Retype all of the listing exactly, passing over any picture you find.

━━━━━ Records

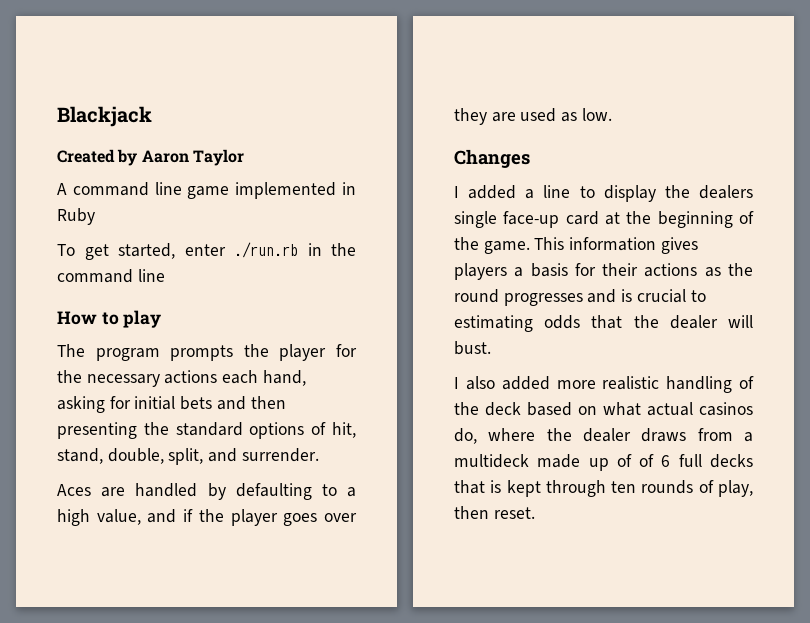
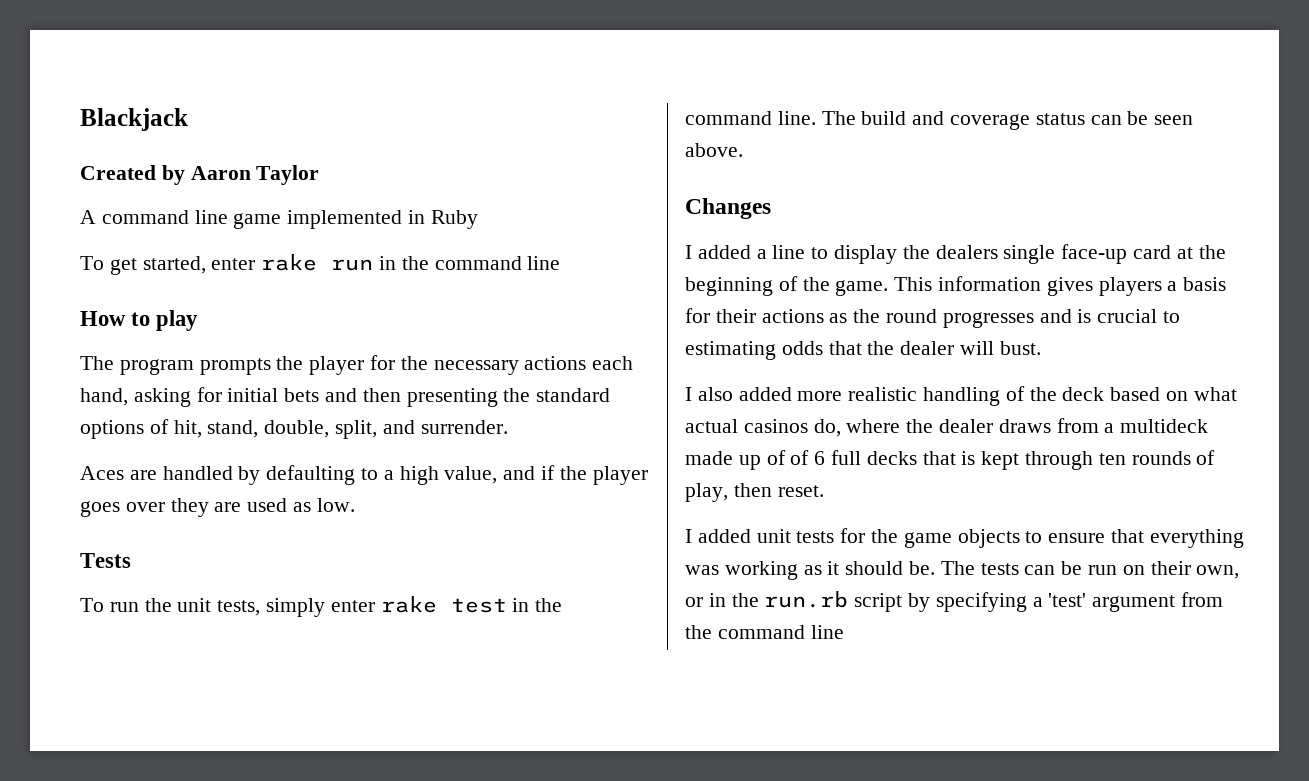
[234,242,298,258] ./run.rb -> [261,254,374,271] rake run
(612, 114) none -> [80,553,131,568] [80,596,563,617] [685,111,1194,130] [685,143,743,157] // Tests // To run the unit tests, simply enter rake test in the command line. The build and coverage status can be seen above.
(535, 513) none -> [685,528,1244,548] [685,561,1240,580] [685,591,1224,612] [685,625,844,639] // I added unit tests for the game objects to ensure that everything was working as it should be. The tests can be run on their own, or in the run.rb script by specifying a 'test' argument from the command line

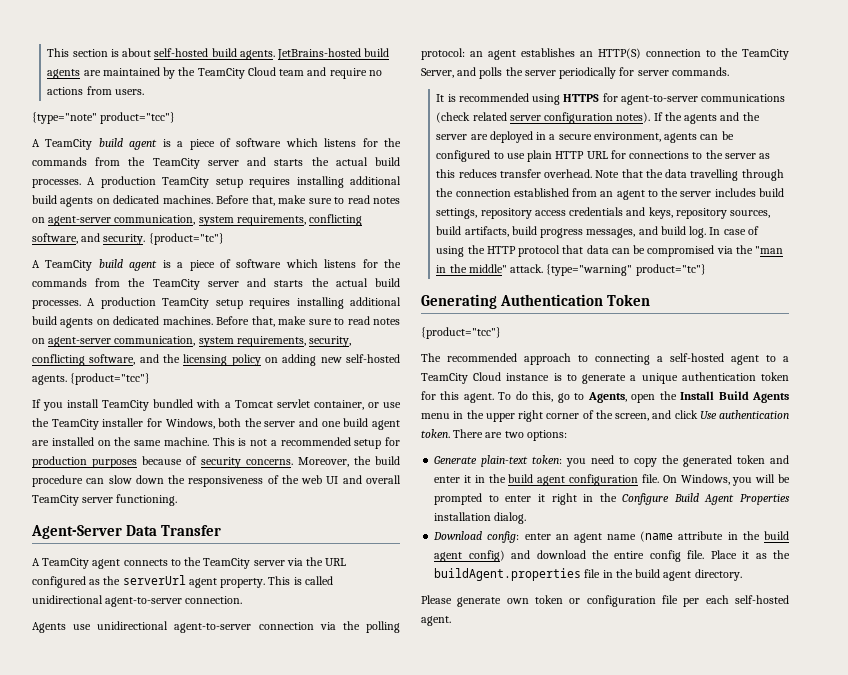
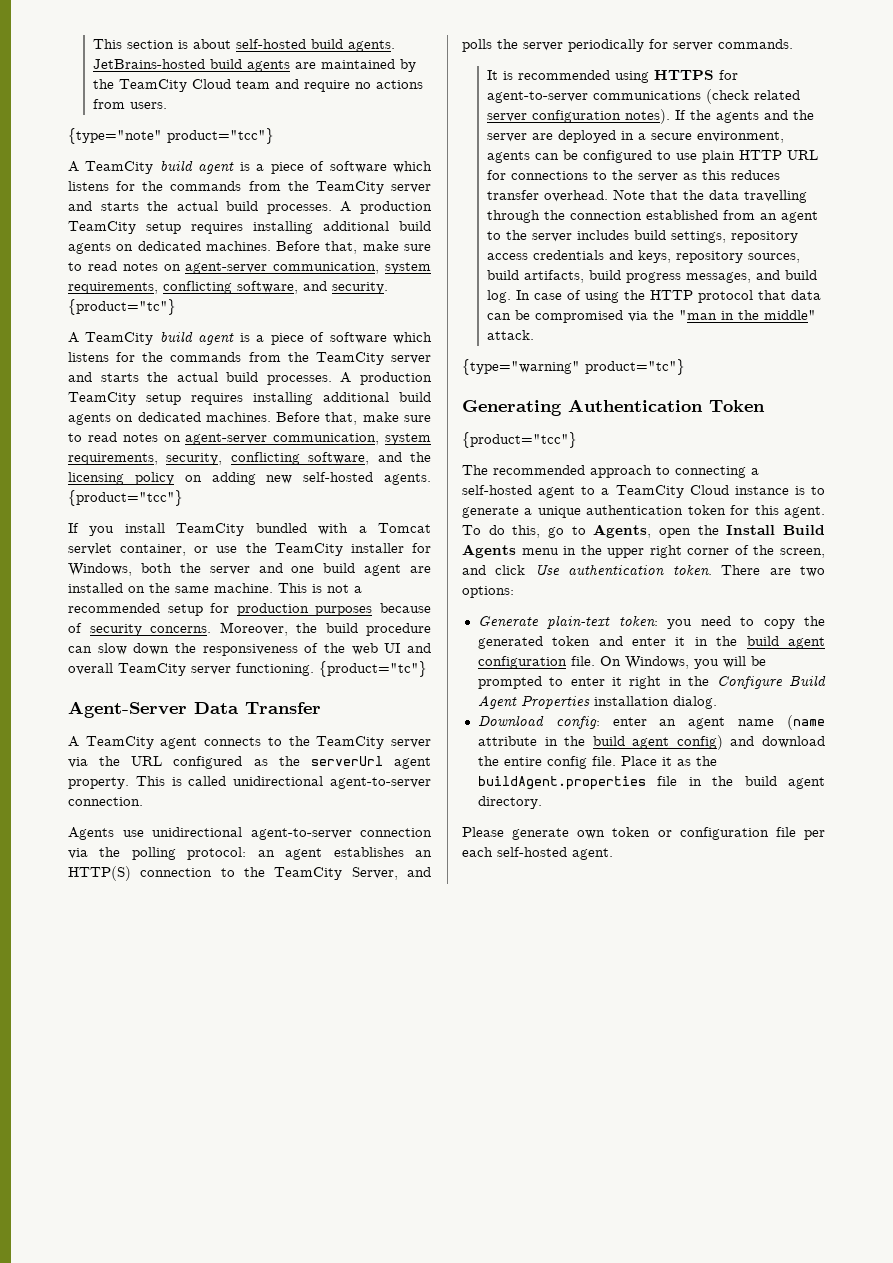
(178, 500) none -> [319,661,427,677] {product="tc"}
(544, 268) none -> (534, 335) //

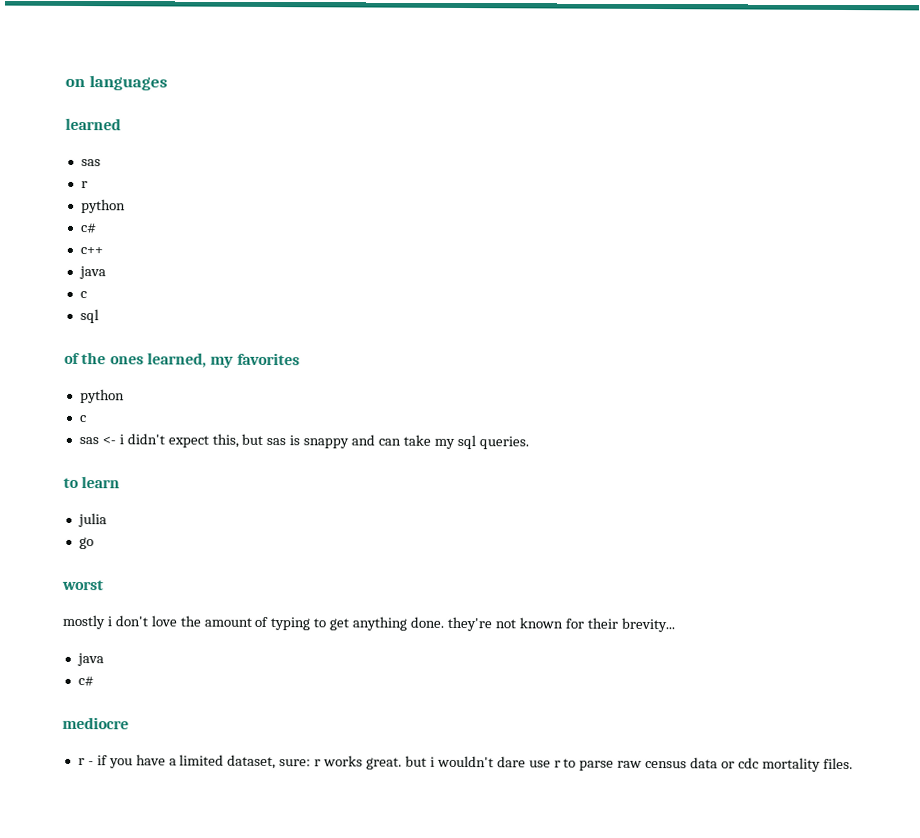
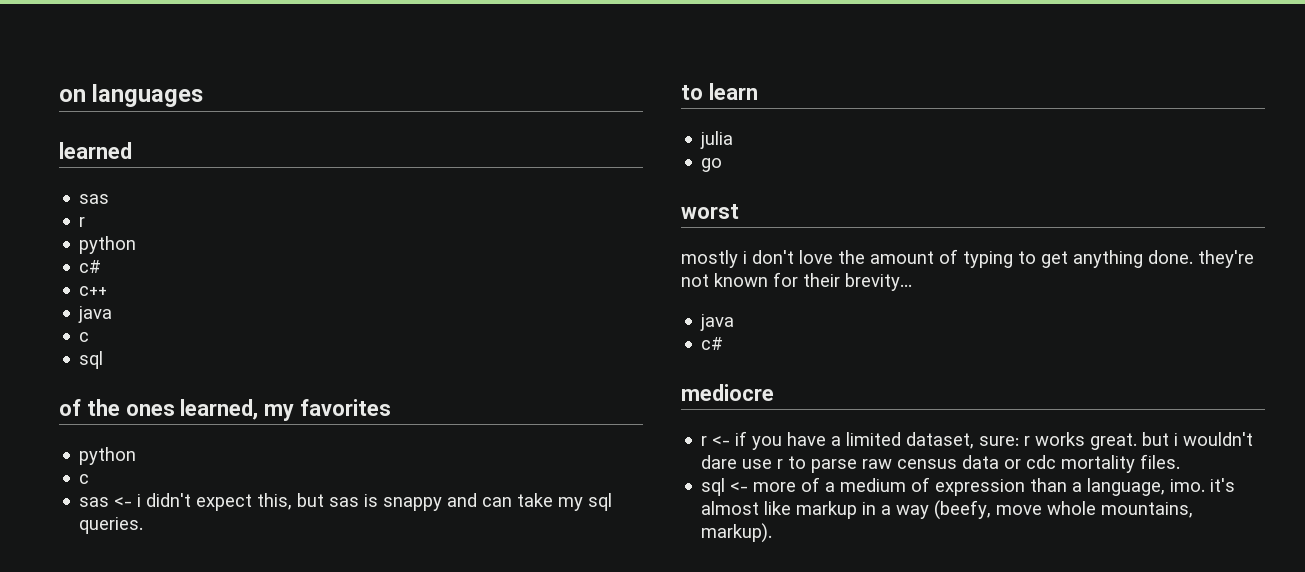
[87,761,94,766] - -> [712,436,731,446] <-
(853, 763) none -> [701,477,1236,496] [701,500,1194,520] [701,523,773,543] // sql <- more of a medium of expression than a language, imo. it's almost like markup in a way (beefy, move whole mountains, markup).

━━━━━━━━━━

Expected answer:
[234,242,298,258] ./run.rb -> [261,254,374,271] rake run
(612, 114) none -> [80,553,131,568] [80,596,563,617] [685,111,1194,130] [685,143,743,157] // Tests // To run the unit tests, simply enter rake test in the command line. The build and coverage status can be seen above.
(535, 513) none -> [685,528,1244,548] [685,561,1240,580] [685,591,1224,612] [685,625,844,639] // I added unit tests for the game objects to ensure that everything was working as it should be. The tests can be run on their own, or in the run.rb script by specifying a 'test' argument from the command line

(178, 500) none -> [319,661,427,677] {product="tc"}
(544, 268) none -> (534, 335) //

[87,761,94,766] - -> [712,436,731,446] <-
(853, 763) none -> [701,477,1236,496] [701,500,1194,520] [701,523,773,543] // sql <- more of a medium of expression than a language, imo. it's almost like markup in a way (beefy, move whole mountains, markup).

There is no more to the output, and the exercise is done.